The lesson: when you put a time constraint on ordering a particular product or service, it forces the consumer to decide immediately. The problem with no time constraint is that when people can decide later, they usually won’t decide at all and deals are lost.
When releasing products, services and incentives, make sure there’s a time constraint to force a buying decision now.
4. Don’t fix it if it’s not broken
The Girl Scouts don’t offer a brand new line of cookies every year, they stick to the same old cookies that work. Most of the cookies that are being sold today are the same as the ones I was selling 30 years ago. If Thin Mints, Peanut Butter Patties, Trefoils and Peanut Butter Sandwiches work, don’t mess it up!

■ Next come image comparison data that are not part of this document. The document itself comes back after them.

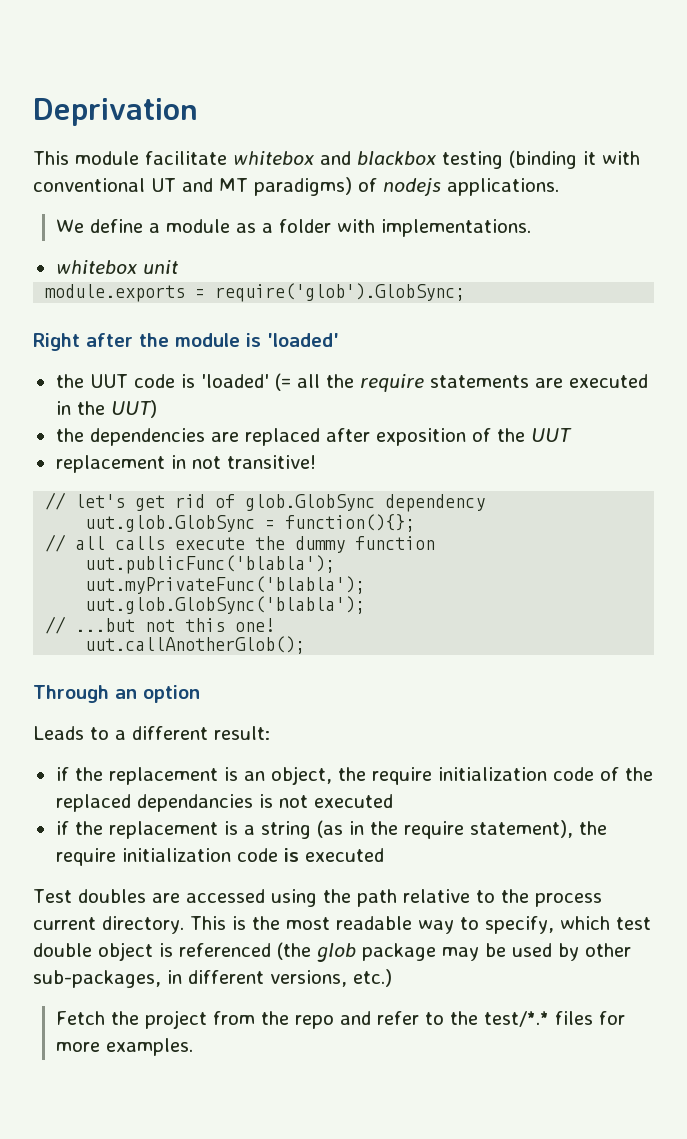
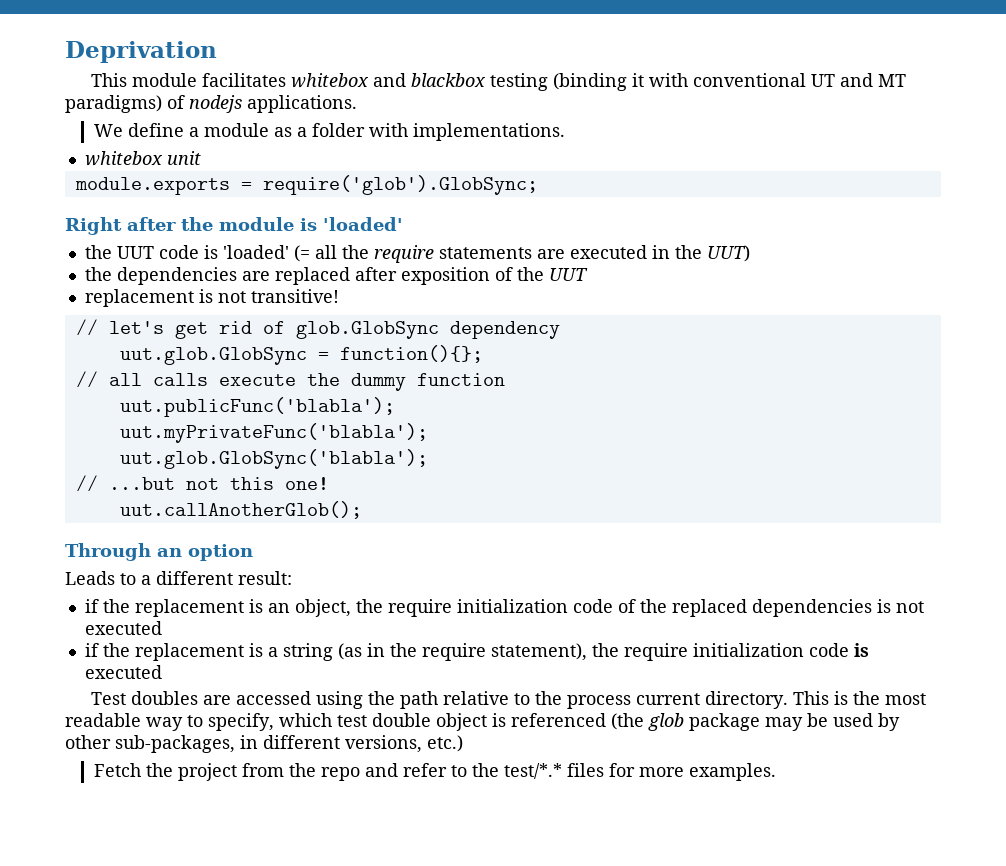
- This module facilitate whitebox and blackbox testing (binding it with conventional UT and MT paradigms) of nodejs applications.
+ This module facilitates whitebox and blackbox testing (binding it with conventional UT and MT paradigms) of nodejs applications.
- replacement in not transitive!
+ replacement is not transitive!
- if the replacement is an object, the require initialization code of the replaced dependancies is not executed
+ if the replacement is an object, the require initialization code of the replaced dependencies is not executed

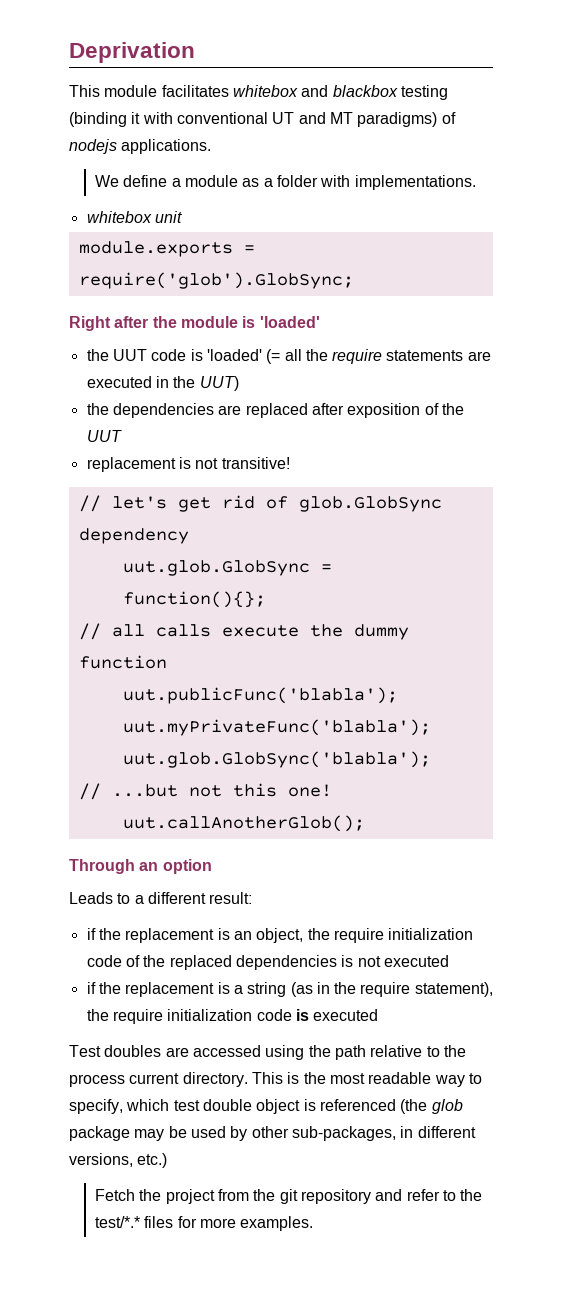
- Fetch the project from the repo and refer to the test/*.* files for more examples.
+ Fetch the project from the git repository and refer to the test/*.* files for more examples.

Entrepreneurs are tinkerers, they like to play with their product or services to see what happens. As Coca-Cola once learned, don’t mess up something that is working! If you want to introduce new products or services, that’s one thing, but don’t do so at the expense of what’s already working.
5. Follow trends
Don’t fix the parts of your business that are not broken, but do fix the parts of your business that are. This requires that you monitor trends and add new products or services when they are warranted.
For example, back in my day we didn’t sell gluten-free cookies because there was no market for it back then. Today, there’s a gluten-free product offering as well as low-calorie product offerings for those who are interested. The Girl Scouts stick to the cookies that are tried and true, but also don’t mind experimenting when the trends call for it.
6. Belly to belly
Girl Scouts are not worried about SEO. The cookies are still sold the old fashioned way, belly to belly.